#### [Change listing data]
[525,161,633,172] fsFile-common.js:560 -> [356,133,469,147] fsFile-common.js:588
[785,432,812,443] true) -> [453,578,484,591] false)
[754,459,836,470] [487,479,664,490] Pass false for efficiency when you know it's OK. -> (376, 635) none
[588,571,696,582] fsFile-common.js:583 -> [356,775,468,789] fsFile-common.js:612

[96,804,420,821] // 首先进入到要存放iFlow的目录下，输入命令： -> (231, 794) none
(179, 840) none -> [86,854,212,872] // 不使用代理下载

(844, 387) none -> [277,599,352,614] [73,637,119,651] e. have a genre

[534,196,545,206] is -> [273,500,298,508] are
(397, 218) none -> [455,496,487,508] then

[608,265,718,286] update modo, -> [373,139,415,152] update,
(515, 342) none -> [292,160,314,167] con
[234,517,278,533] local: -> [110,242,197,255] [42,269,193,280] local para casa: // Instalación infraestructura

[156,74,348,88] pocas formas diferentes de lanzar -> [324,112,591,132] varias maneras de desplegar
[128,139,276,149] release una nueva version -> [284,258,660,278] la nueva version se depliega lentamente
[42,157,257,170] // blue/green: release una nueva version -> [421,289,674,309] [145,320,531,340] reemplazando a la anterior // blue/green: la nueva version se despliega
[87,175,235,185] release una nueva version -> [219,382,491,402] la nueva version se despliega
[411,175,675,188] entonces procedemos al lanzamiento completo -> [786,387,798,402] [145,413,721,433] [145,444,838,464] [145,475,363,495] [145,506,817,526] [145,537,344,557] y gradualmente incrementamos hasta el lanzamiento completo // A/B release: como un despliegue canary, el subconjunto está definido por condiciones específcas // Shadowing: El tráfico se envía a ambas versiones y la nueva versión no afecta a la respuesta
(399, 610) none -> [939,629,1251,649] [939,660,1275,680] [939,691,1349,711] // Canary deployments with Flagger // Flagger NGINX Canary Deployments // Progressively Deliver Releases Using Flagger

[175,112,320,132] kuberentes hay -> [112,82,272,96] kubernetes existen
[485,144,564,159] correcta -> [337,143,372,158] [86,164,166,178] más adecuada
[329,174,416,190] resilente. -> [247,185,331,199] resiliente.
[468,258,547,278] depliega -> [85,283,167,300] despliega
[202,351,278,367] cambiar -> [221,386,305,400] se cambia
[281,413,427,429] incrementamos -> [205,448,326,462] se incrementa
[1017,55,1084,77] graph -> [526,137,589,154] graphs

#### [Work required]
Print every record above exactly as written.

#### [Response]
[525,161,633,172] fsFile-common.js:560 -> [356,133,469,147] fsFile-common.js:588
[785,432,812,443] true) -> [453,578,484,591] false)
[754,459,836,470] [487,479,664,490] Pass false for efficiency when you know it's OK. -> (376, 635) none
[588,571,696,582] fsFile-common.js:583 -> [356,775,468,789] fsFile-common.js:612

[96,804,420,821] // 首先进入到要存放iFlow的目录下，输入命令： -> (231, 794) none
(179, 840) none -> [86,854,212,872] // 不使用代理下载

(844, 387) none -> [277,599,352,614] [73,637,119,651] e. have a genre

[534,196,545,206] is -> [273,500,298,508] are
(397, 218) none -> [455,496,487,508] then

[608,265,718,286] update modo, -> [373,139,415,152] update,
(515, 342) none -> [292,160,314,167] con
[234,517,278,533] local: -> [110,242,197,255] [42,269,193,280] local para casa: // Instalación infraestructura

[156,74,348,88] pocas formas diferentes de lanzar -> [324,112,591,132] varias maneras de desplegar
[128,139,276,149] release una nueva version -> [284,258,660,278] la nueva version se depliega lentamente
[42,157,257,170] // blue/green: release una nueva version -> [421,289,674,309] [145,320,531,340] reemplazando a la anterior // blue/green: la nueva version se despliega
[87,175,235,185] release una nueva version -> [219,382,491,402] la nueva version se despliega
[411,175,675,188] entonces procedemos al lanzamiento completo -> [786,387,798,402] [145,413,721,433] [145,444,838,464] [145,475,363,495] [145,506,817,526] [145,537,344,557] y gradualmente incrementamos hasta el lanzamiento completo // A/B release: como un despliegue canary, el subconjunto está definido por condiciones específcas // Shadowing: El tráfico se envía a ambas versiones y la nueva versión no afecta a la respuesta
(399, 610) none -> [939,629,1251,649] [939,660,1275,680] [939,691,1349,711] // Canary deployments with Flagger // Flagger NGINX Canary Deployments // Progressively Deliver Releases Using Flagger

[175,112,320,132] kuberentes hay -> [112,82,272,96] kubernetes existen
[485,144,564,159] correcta -> [337,143,372,158] [86,164,166,178] más adecuada
[329,174,416,190] resilente. -> [247,185,331,199] resiliente.
[468,258,547,278] depliega -> [85,283,167,300] despliega
[202,351,278,367] cambiar -> [221,386,305,400] se cambia
[281,413,427,429] incrementamos -> [205,448,326,462] se incrementa
[1017,55,1084,77] graph -> [526,137,589,154] graphs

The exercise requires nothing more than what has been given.